Amazon’s cloud division has confirmed that full recovery from damage inflicted by Iranian drone strikes on its Middle Eastern data centers will take several more months, extending the timeline to nearly half a year from the initial attack. The strikes, which occurred two months ago, hit three Amazon facilities in the United Arab Emirates and Bahrain, causing significant disruptions to cloud services in the region.
An April 30 update on the Amazon Web Services (AWS) dashboard stated that the company’s UAE and Bahrain cloud regions “suffered damage as a result of the conflict in the Middle East,” rendering them unable to support customer applications.

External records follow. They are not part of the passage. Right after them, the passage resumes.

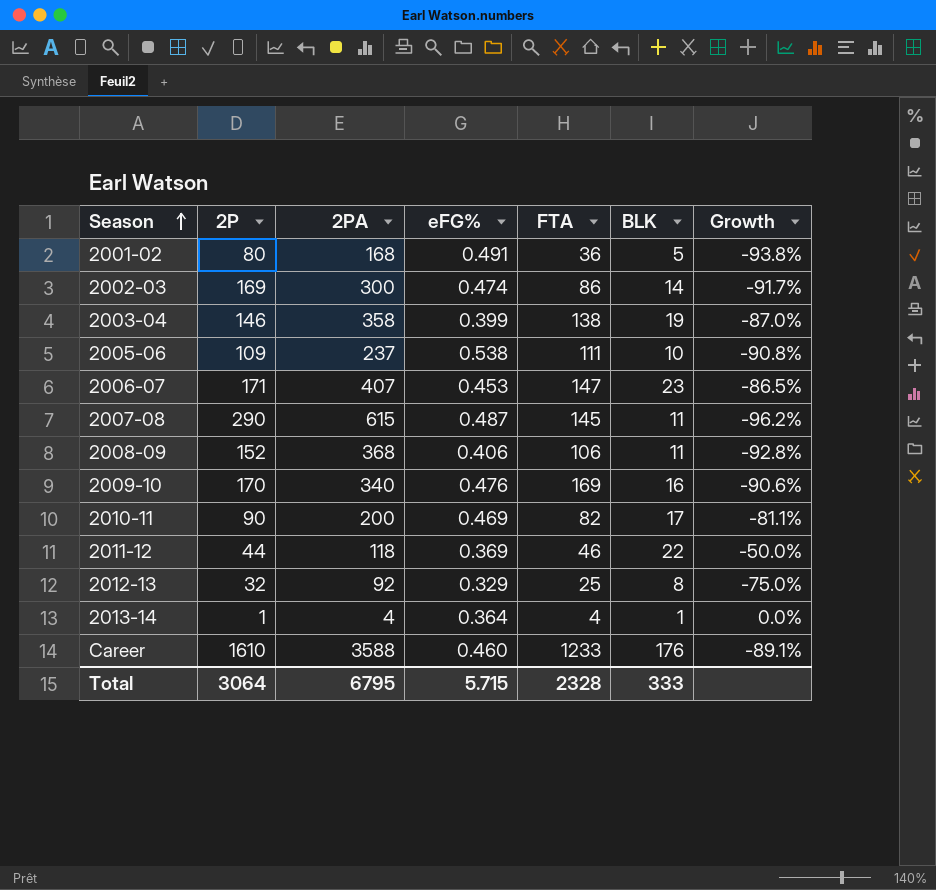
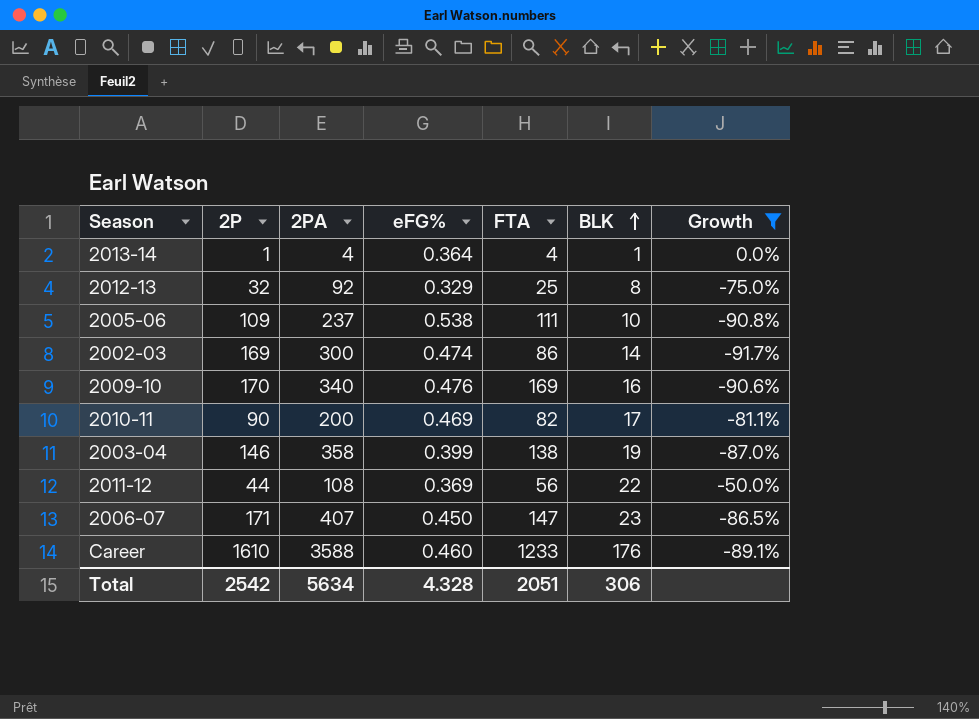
filter: none -> Growth >= -91.7%
row order: Season ascending -> BLK ascending
2011-12 | 2PA: 118 -> 108
2011-12 | FTA: 46 -> 56
2006-07 | eFG%: 0.453 -> 0.450
Total | 2P: 3064 -> 2542
Total | 2PA: 6795 -> 5634
Total | eFG%: 5.715 -> 4.328
Total | FTA: 2328 -> 2051
Total | BLK: 333 -> 306

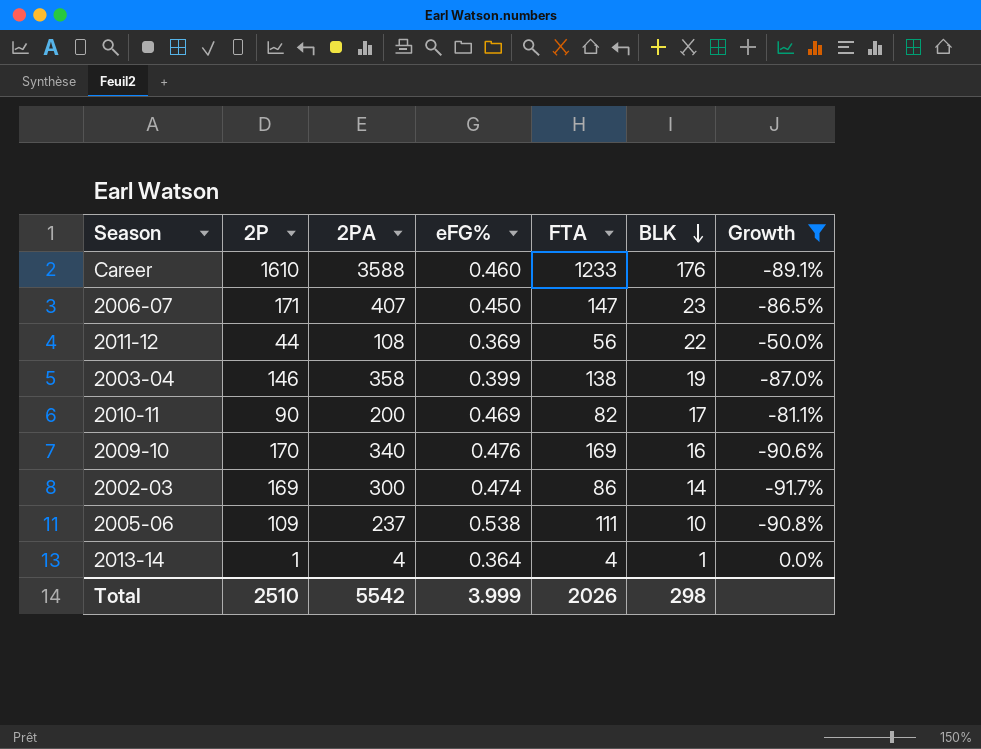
row order: BLK ascending -> BLK descending
row 2012-13: 32 | 92 | 0.329 | 25 | 8 | -75.0% -> none
Total | 2P: 2542 -> 2510
Total | 2PA: 5634 -> 5542
Total | eFG%: 4.328 -> 3.999
Total | FTA: 2051 -> 2026
Total | BLK: 306 -> 298

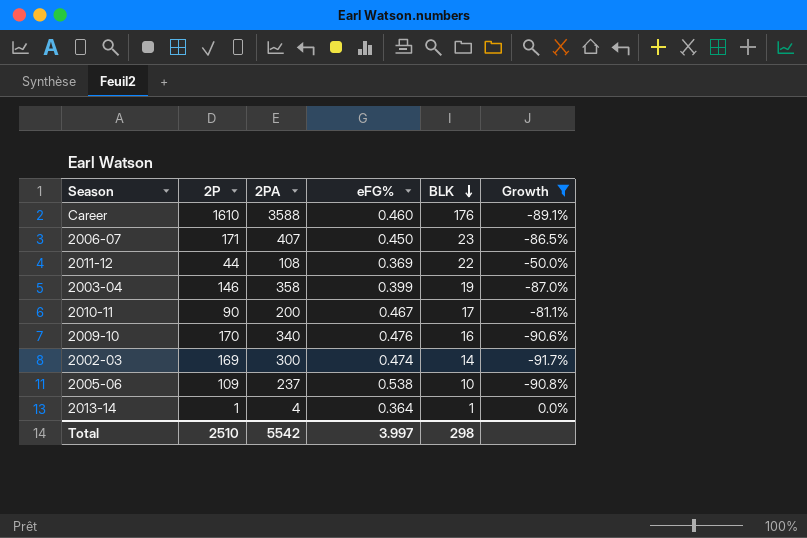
column FTA | position: 5 -> none
2010-11 | eFG%: 0.469 -> 0.467
Total | eFG%: 3.999 -> 3.997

The update also noted that “relevant billing operations are currently suspended while we restore normal operations,” a process that “is expected to take several months.” This language indicates that Amazon will continue to waive charges for AWS customers in the affected regions,ME-CENTRAL-1 and ME-SOUTH-1,after initially forgoing all usage-related fees for March 2026, a move estimated to have cost the company $150 million.
To mitigate the impact, AWS has “strongly” recommended that customers migrate their resources to other cloud regions and use remote backups to recover any “inaccessible resources.” Some clients have already managed to restore services quickly. For example, Careem, a Dubai-based super app offering ride-hailing, household services, and food and grocery delivery, successfully transitioned to other data center servers overnight, allowing it to return online without extended downtime.
The prolonged recovery timeline underscores the vulnerabilities in cloud infrastructure amid regional conflicts, as Amazon works to repair physical damage and resume normal operations across its Middle Eastern data centers.